There are two directions for the reform of the U.S. medical services systems. One is towards welfare statism, the control of the medical system by the federal government, and the other is towards economic freedom, providing individuals and families a free choice in medical care.
Economic theory points to a pure free market providing the most productive and equitable economy and therefore medical services. Central planners lack the knowledge to efficiently allocate resources, and politics skews the outcome towards special interests.
Here are the reforms need to have a really free market in medical services:
1. Reform tort law. In lawsuits, the law should make the loser pay for the legal costs of the winner. If a patient sues a doctor and loses the lawsuit, the lawsuit should not impose legal costs on the innocent doctor. That would greatly reduce medical costs.
2. Legalize medical drugs. There would be no restrictions on medical drugs, including medical marijuana. The FDA could require warnings and information, but not ban any medicine.
3. Make taxation medically neutral. Given the current income tax, medical benefits should be subject to the same taxes as money income. Medical expenses should be tax deductible. So a $5000 medical benefit would be subject to the income tax, but the $5000 payment to either medical expenses or a medical savings account would be deducted from taxable income, leaving the income in effect tax free. Since there would be no tax advantage to employer-provided medical insurance, the system would shift away from that, towards individual responsibility.
4. Protect against genetic and childhood problems. Parents incur a moral responsibility when they choose to create a child. Parents would be required to buy genetic medical insurance for their children before they are born. This would be a lifelong coverage for any medical problems the child is born with. Parents would also be legally required to provide medical services for their children up to the age of adulthood (18 years of age), and these policies would continue to cover problems acquired during childhood. That solves the pre-existing medical condition problem.
5. When a child becomes an adult, he would be automatically be enrolled in a standard catastrophic medical insurance program created by a consortium of insurance firms, paid for by the individual. If one wanted to, one could quit the program. By default, most people would have protection from severe illness and injuries.

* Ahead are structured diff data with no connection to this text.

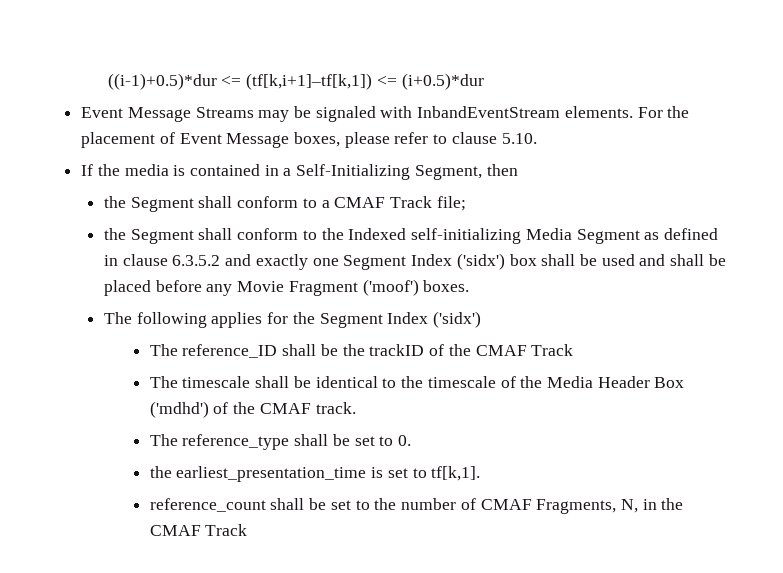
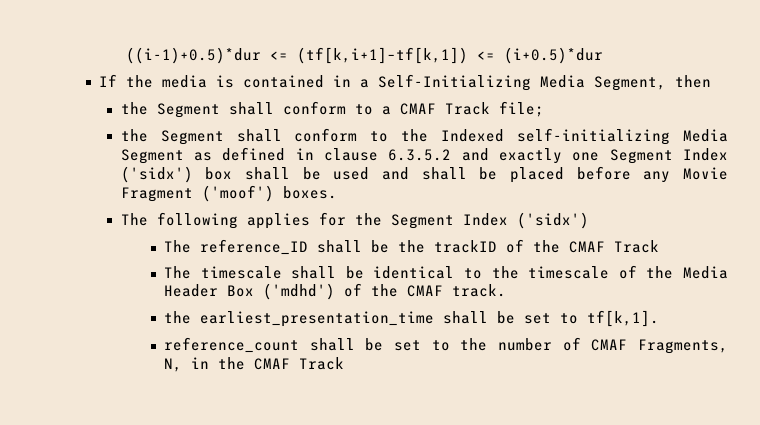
- Event Message Streams may be signaled with InbandEventStream elements. For the placement of Event Message boxes, please refer to clause 5.10.
- If the media is contained in a Self-Initializing Segment, then
+ If the media is contained in a Self-Initializing Media Segment, then
- The reference_type shall be set to 0.
- the earliest_presentation_time is set to tf[k,1].
+ the earliest_presentation_time shall be set to tf[k,1].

6. As a substitute for commercial insurance, people would create “friendly societies” or cooperative mutual-aid organizations to provide themselves with medical services, just as people create credit unions for mutual financial services. These societies would encourage good health and provide genuine health care, with discounts for exercise, healthy diets, and not smoking.

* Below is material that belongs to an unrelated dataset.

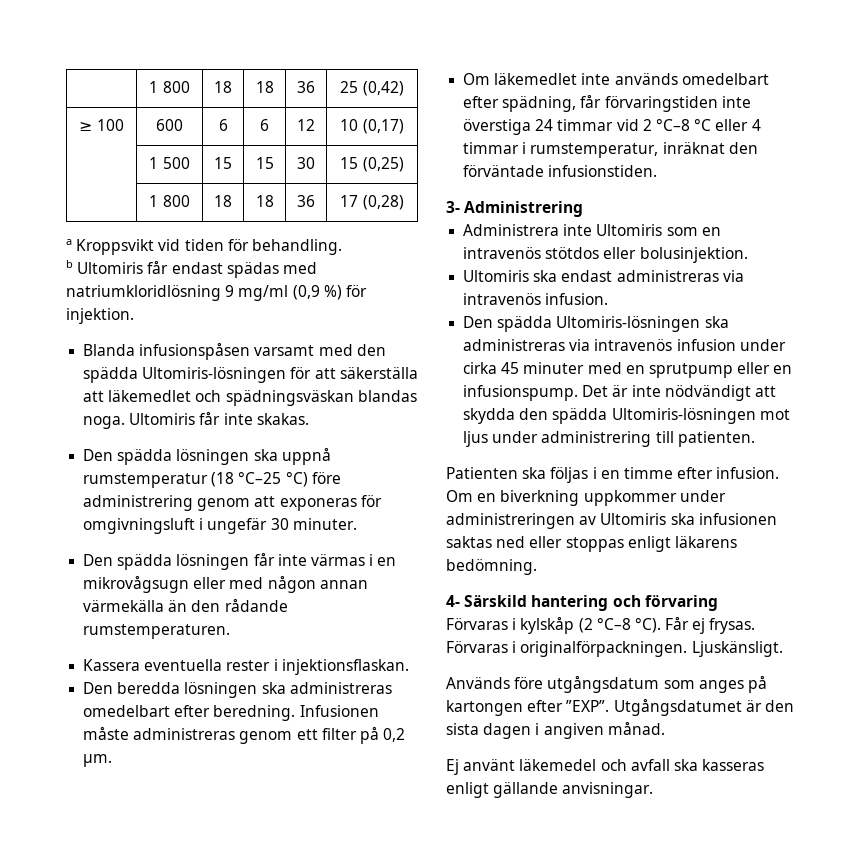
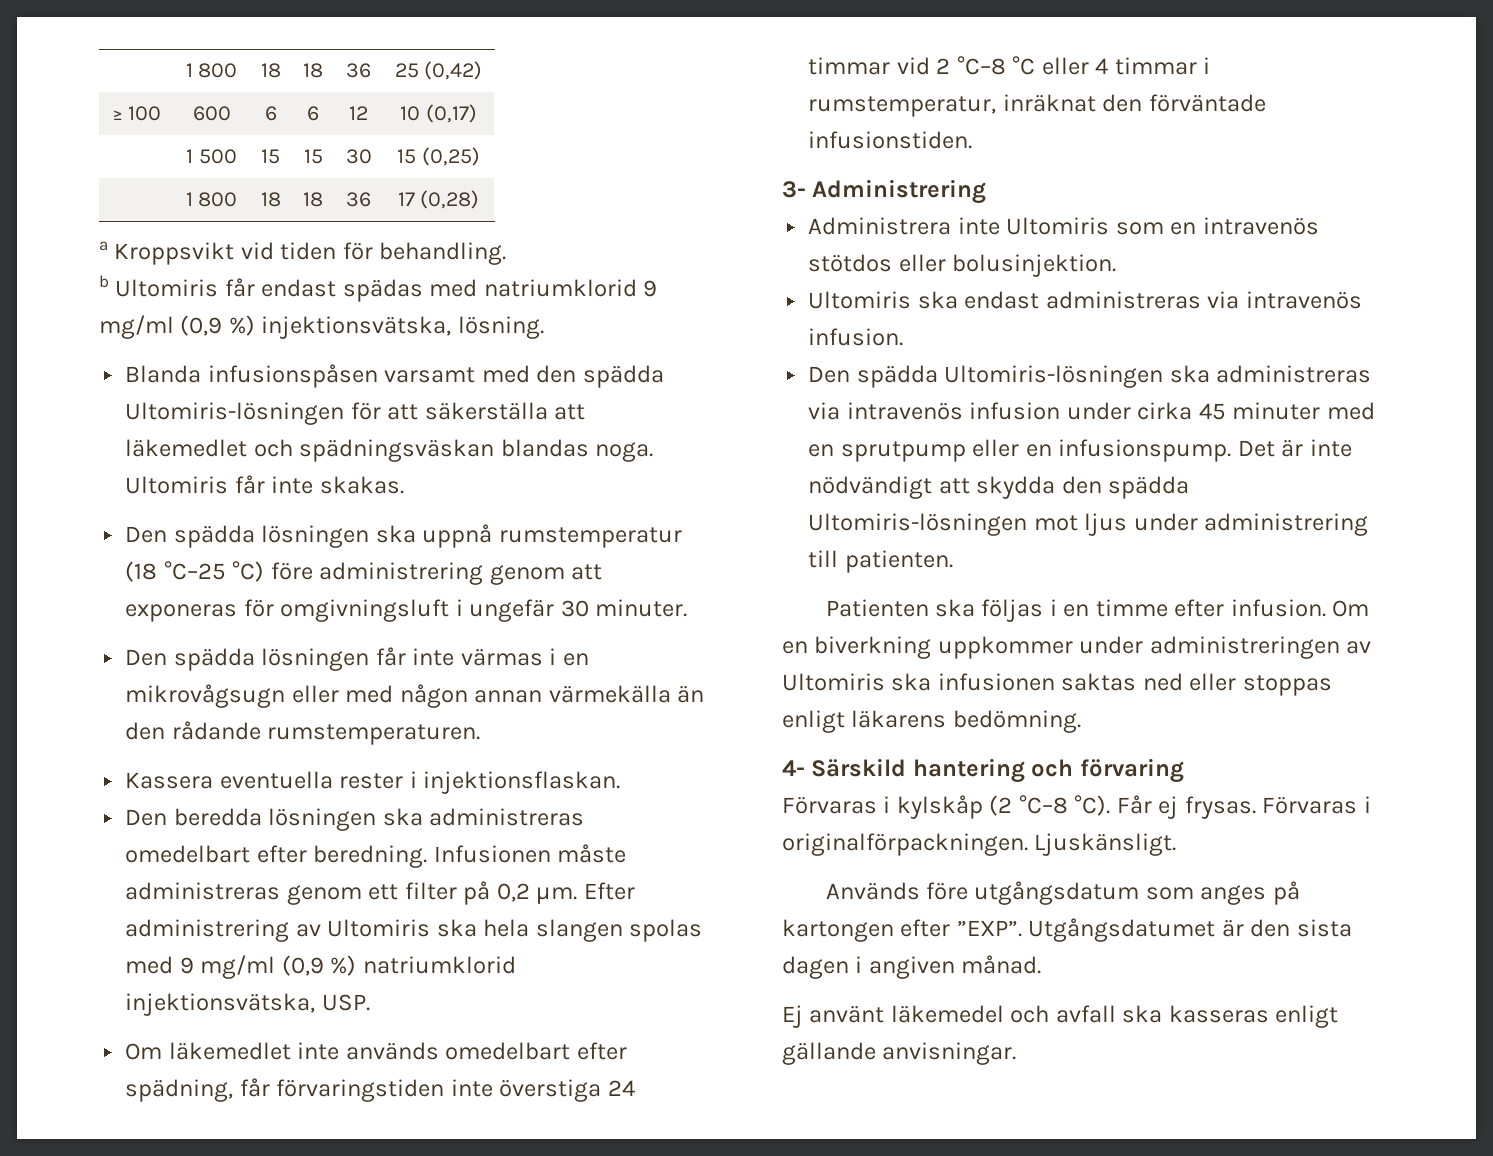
- b Ultomiris får endast spädas med natriumkloridlösning 9 mg/ml (0,9 %) för injektion.
+ b Ultomiris får endast spädas med natriumklorid 9 mg/ml (0,9 %) injektionsvätska, lösning.
+ Efter administrering av Ultomiris ska hela slangen spolas med 9 mg/ml (0,9 %) natriumklorid injektionsvätska, USP.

7. There would be a constitutional “law of the market” which would require that all products be safe, healthy, effective, and environmentally friendly, unless stated otherwise. The public would be warned that the excessive consumption of meat, fat, salt, sugar, and white flour ruins their health. They would be warned that crop monoculture, pesticides, and excessive fishing and tree cutting are destroying the earth’s ecology.

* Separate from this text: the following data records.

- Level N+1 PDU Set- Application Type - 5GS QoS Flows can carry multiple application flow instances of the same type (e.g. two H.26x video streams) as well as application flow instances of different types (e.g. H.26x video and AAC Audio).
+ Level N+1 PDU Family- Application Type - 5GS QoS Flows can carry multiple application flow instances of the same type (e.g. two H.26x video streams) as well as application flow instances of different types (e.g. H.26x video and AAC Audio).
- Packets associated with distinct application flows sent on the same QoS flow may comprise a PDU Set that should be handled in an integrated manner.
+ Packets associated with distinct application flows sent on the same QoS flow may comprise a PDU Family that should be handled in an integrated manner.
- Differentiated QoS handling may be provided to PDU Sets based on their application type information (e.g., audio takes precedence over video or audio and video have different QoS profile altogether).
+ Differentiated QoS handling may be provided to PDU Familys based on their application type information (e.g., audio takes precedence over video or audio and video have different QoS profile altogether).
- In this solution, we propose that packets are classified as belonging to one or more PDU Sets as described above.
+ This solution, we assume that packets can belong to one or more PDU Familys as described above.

8. Medicare, medicaid, and other federal welfare programs for the aged and poor would be replaced by vouchers for medical services, paid for by the states. All legal residents would get a voucher. The voucher would pay for the standard catastrophic medical insurance program or other medical expenses. That solves the medical care affordability problem. Such vouchers would not be needed in a completely free market, since a pure free market would make labor tax free and abolish poverty, but given the current system, with its poverty, vouchers would take us to the frontier of a free medical market in medical services.
9. Adults who refuse to purchase medical insurance would be legally responsible for any medical expenses they incur beyond that paid by the medical voucher. Bankruptcy would not eliminate this liability.
10. Schools would be encouraged, and governmental schools required, to teach good nutrition. That would include the benefits of a whole-plant diet, moderate sunlight for vitamin D, and what is known about vitamins, herbs, minerals, enzymes, and other supplements.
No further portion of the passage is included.